Так вот, наедине с директором Виталик уже не чувствовал себя так уверенно, как в классе. Он смотрел на огромные напольные часы, следил за ходом длиннющего маятника и молчал. Молчал и директор. А потом сказал, теребя в руках бумажку с Виталикиным произведением:

— Я тебя, Затуловский, умным считал. А ты дурак. Мне все говорили, и Александра Алексеевна говорила, ты способный, тебя на медаль выводить надо. А с такой вот бумажкой тебя из комсомола вынесут как нечего делать. Так вот, без медали, Затуловский, тебе с твоей анкетой — сам знаешь какой — в приличный институт хода нет. Если совесть у тебя проснется, революционер поганый, ты перед Александрой Алексеевной повинишься. Бумажке этой я хода не дам. Ты засунь ее себе опять же сам знаешь куда, и храбрость эту твою идиотскую туда же. Иди. С тобой еще твой классный поговорит.

Классным руководителем у Виталика был историк Борис Павлович — о нем уже вроде говорилось, — личность замечательная и вызывающе либеральная.

— Видите ли, Виталий, — Борис Павлович ко всем ученикам обращался на «вы», — ваш поступок не делает вам чести, какими бы высокими принципами вы ни руководствовались. Во-первых, порицая буревестника, то есть идя против течения — это ведь смысл образа Горького: противопоставить революционера буржуазному болоту гагар и пингвинов, — вы становитесь в позу того самого буревестника, то есть идете против течения. В этом логический парадокс, над путями выхода из которого стоит задуматься. А во-вторых, в отличие от тех, настоящих, революционеров, вы выбрали для атаки слабое звено — немолодую женщину. Вы просто хотели покрасоваться. Стыдно, подумайте об этом.

И он подумал. И он да, засунул. И, надо сказать, не высовывает до глубокой старости. Мир менялся, твист пришел на смену рок-энд-роллу. А потом пришла летка-енка и колготки заменили чулки, танцующие утята выгнали летку, появились лосины, а там уж и ламбада. Такие вот вехи. Он сидел на комсомольских, а потом на партсобраниях с принятым у многих скептиков выражением лица — сочетанием умеренного восторга с умеренным же отвращением. Были, конечно — живет-то долго, — вспышки храбрости, ох были. Но каждый раз он получал по башке. И каждый раз, стоя у жизненного поворота, а то и просто перед необходимостью на что-то решиться, ВИ осторожно оглядывался, робко крутил шеей — не встретит ли этот шаг, мнэ... косые взгляды, кривые улыбки, они же ухмылки, кривотолки, пожимание плечами, реприманды... А ну их, думал Виталий Иосифович, и уходил от решения.
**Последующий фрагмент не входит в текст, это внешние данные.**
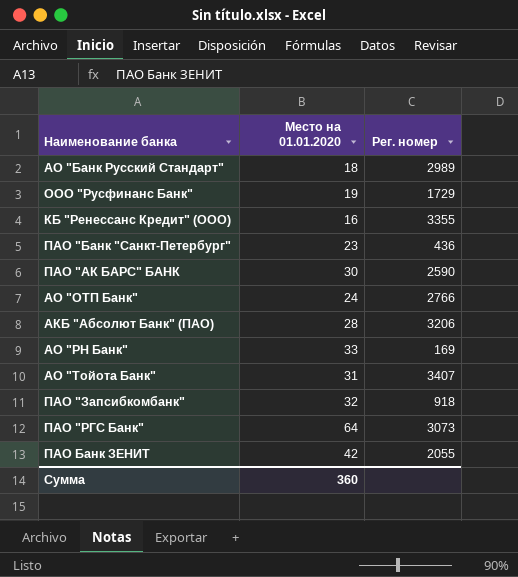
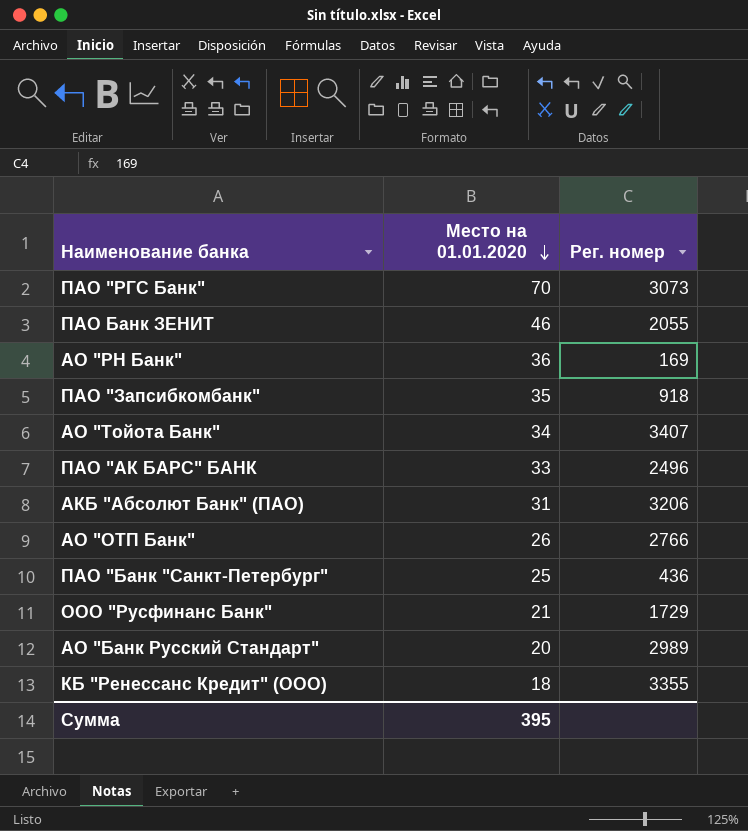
row order: none -> Место на 01.01.2020 descending
ПАО "РГС Банк" | Место на 01.01.2020: 64 -> 70
ПАО Банк ЗЕНИТ | Место на 01.01.2020: 42 -> 46
АО "РН Банк" | Место на 01.01.2020: 33 -> 36
ПАО "Запсибкомбанк" | Место на 01.01.2020: 32 -> 35
АО "Тойота Банк" | Место на 01.01.2020: 31 -> 34
ПАО "АК БАРС" БАНК | Место на 01.01.2020: 30 -> 33
ПАО "АК БАРС" БАНК | Рег. номер: 2590 -> 2496
АКБ "Абсолют Банк" (ПАО) | Место на 01.01.2020: 28 -> 31
АО "ОТП Банк" | Место на 01.01.2020: 24 -> 26
ПАО "Банк "Санкт-Петербург" | Место на 01.01.2020: 23 -> 25
ООО "Русфинанс Банк" | Место на 01.01.2020: 19 -> 21
АО "Банк Русский Стандарт" | Место на 01.01.2020: 18 -> 20
КБ "Ренессанс Кредит" (ООО) | Место на 01.01.2020: 16 -> 18
Сумма | Место на 01.01.2020: 360 -> 395

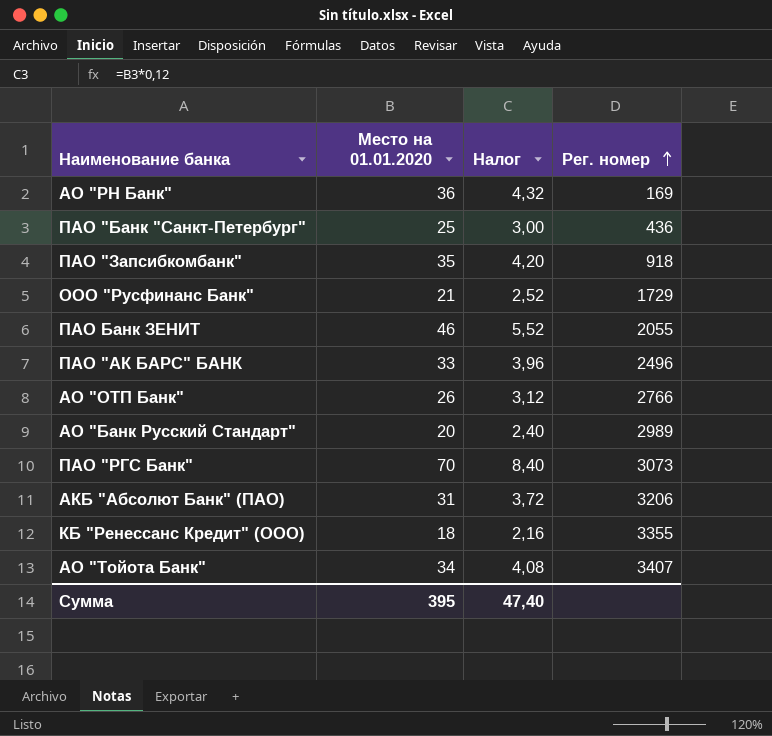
row order: Место на 01.01.2020 descending -> Рег. номер ascending
column Налог | formula: none -> [Место на 01.01.2020] * 0,12

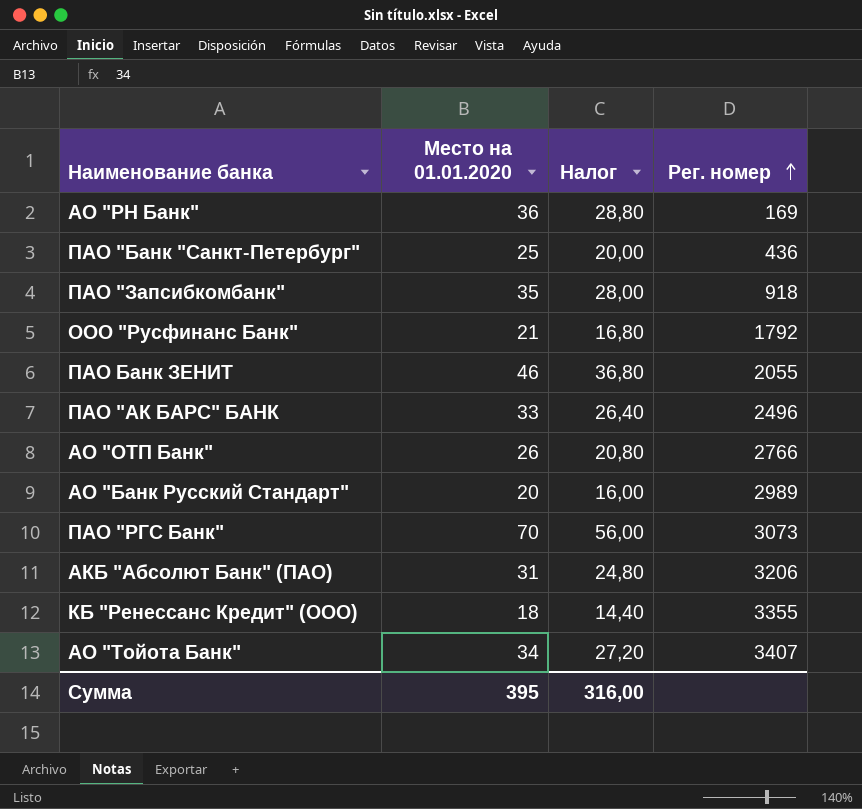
column Налог | formula: [Место на 01.01.2020] * 0,12 -> [Место на 01.01.2020] * 0,8
ООО "Русфинанс Банк" | Рег. номер: 1729 -> 1792
Сумма | Налог: 47,40 -> 316,00

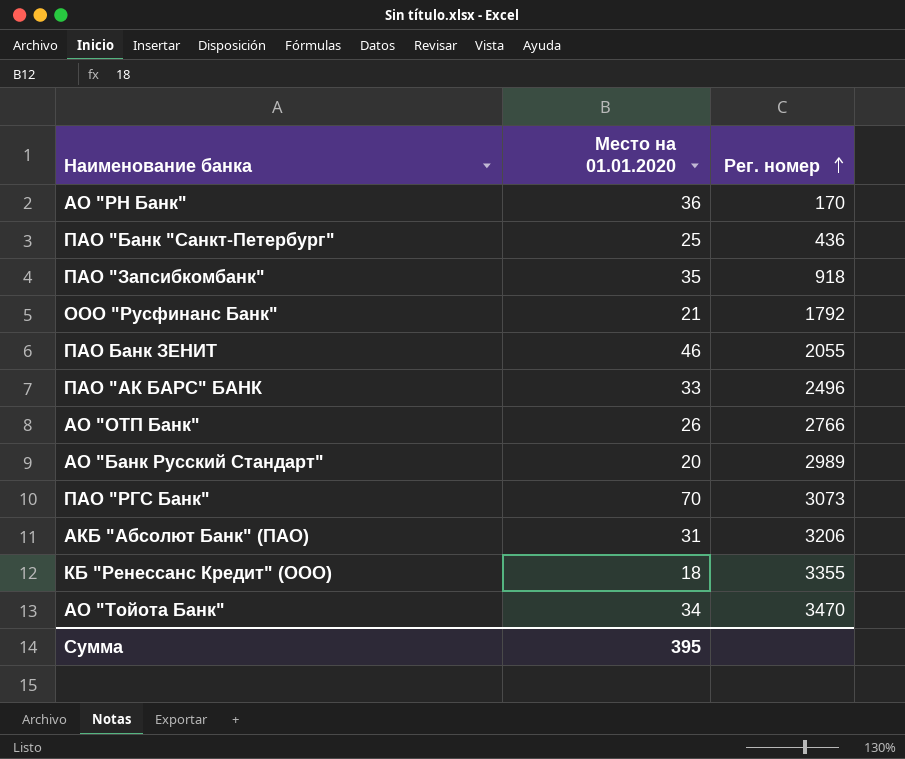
column Налог | formula: [Место на 01.01.2020] * 0,8 -> none
АО "РН Банк" | Рег. номер: 169 -> 170
АО "Тойота Банк" | Рег. номер: 3407 -> 3470

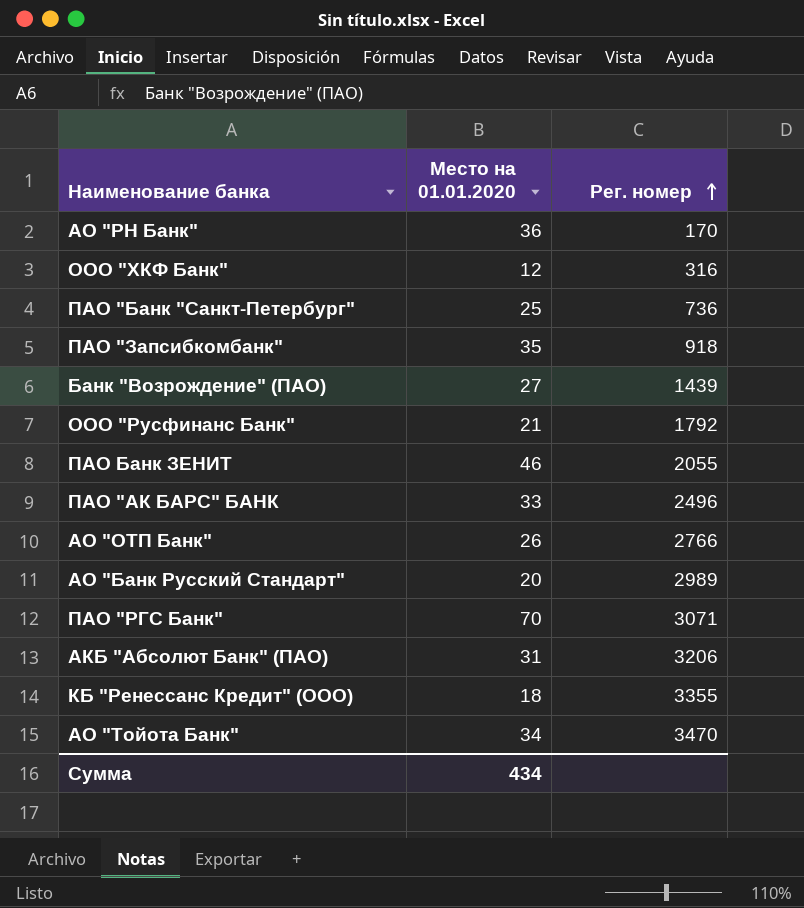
row ООО "ХКФ Банк": none -> 12 | 316
ПАО "Банк "Санкт-Петербург" | Рег. номер: 436 -> 736
row Банк "Возрождение" (ПАО): none -> 27 | 1439
ПАО "РГС Банк" | Рег. номер: 3073 -> 3071
Сумма | Место на 01.01.2020: 395 -> 434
Вот уж и стариком опасался ходить на протестные марши, где органы правоохранительные дубасили по органам правозащитников, и свой протест выражал исключительно в кругу семьи и друзей. Люди из этих всякого рода спецорганов — причем любых, какими бы буковками они ни шифровались и какому бы государству ни служили, КГБ и ФСБ, ЦРУ и ФБР, БНД и МИ-6, Шабак и Моссад, Сюрте и... что там еще? — были ему исключительно неприятны, все их конторы он называл хрестоматийной кличкой «сигуранца проклятая» и, понимая, что глубоко неправ, сваливая их в одну кучу, он догадывался о причине своей неприязни: да они же другой породы, специально выведенной и лишенной обычной, житейской морали, морали мещанской, а Виталию Иосифовичу эта мораль была ох как близка и понятна.